KAAN SEZYUM
Radiohead dinleyicisini “Bira içmeyin yakarız buraları” diyerek hoşgörüyle protesto eden esnaflar mı dersiniz, esnafına arka çıkan perçemli belediye başkanları mı, toplumu iyice ortadan ikiye deniz gibi ayırmaya çalışan “O tarihi oraya eseri yapacağız” diyen yöneticiler mi dersiniz.

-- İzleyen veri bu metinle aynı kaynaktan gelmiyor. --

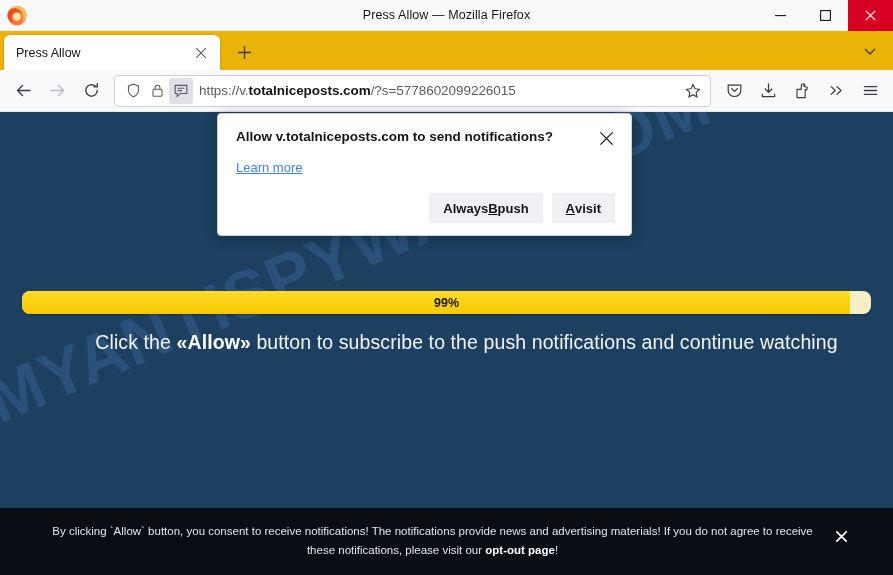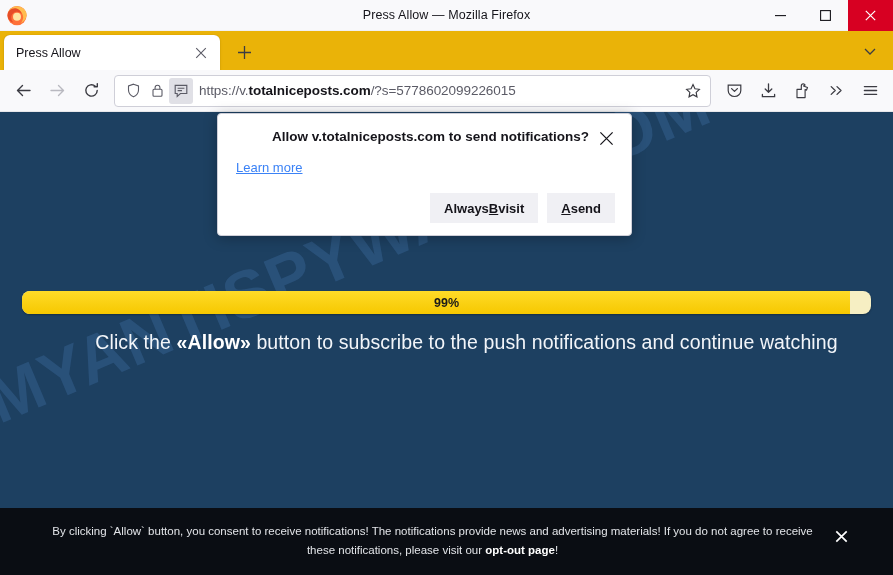"Allow v.totalniceposts.com to send" .dh-title { text-align: right -> none }
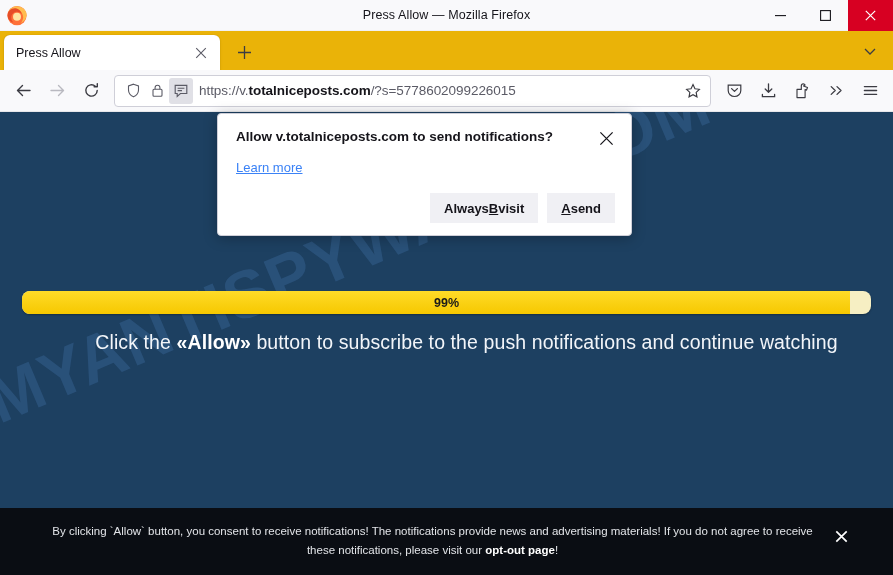"visit" span { text: visit -> push }
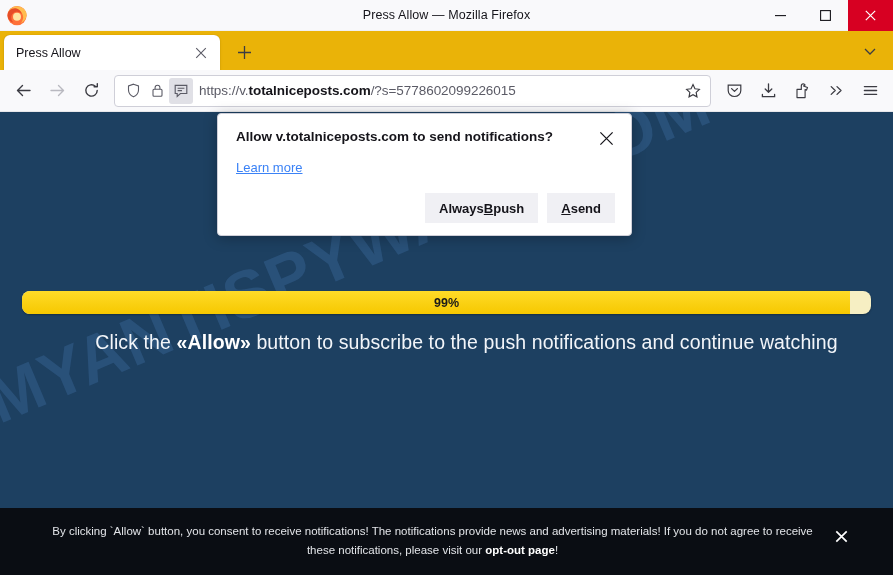"send" span { text: send -> visit }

Hepsi burada, çünkü hayat her gün yeni bir zorluk seviyor. Kaderden de koşarak kaçılamıyor maalesef. O geliyor sizi buluyor.
Örtülü mörtülü
Örtülü ödenekte 5 aylık harcama 1 milyar liraya yaklaştı. Maliye Bakanlığı, 2016 yılı Ocak-Mayıs dönemi bütçe gerçekleşme verilerini yayımladı.
Verilere göre, 2016’nın ilk 5 ayında Cumhurbaşkanı’nın ve Başbakan’ın harcama yetkisinde bulunan örtülü ödenekten 734 milyon 483 bin lira harcandı. 2015 yılının aynı döneminde ise bu kalemden yapılan harcama 628 milyon lira olmuştu….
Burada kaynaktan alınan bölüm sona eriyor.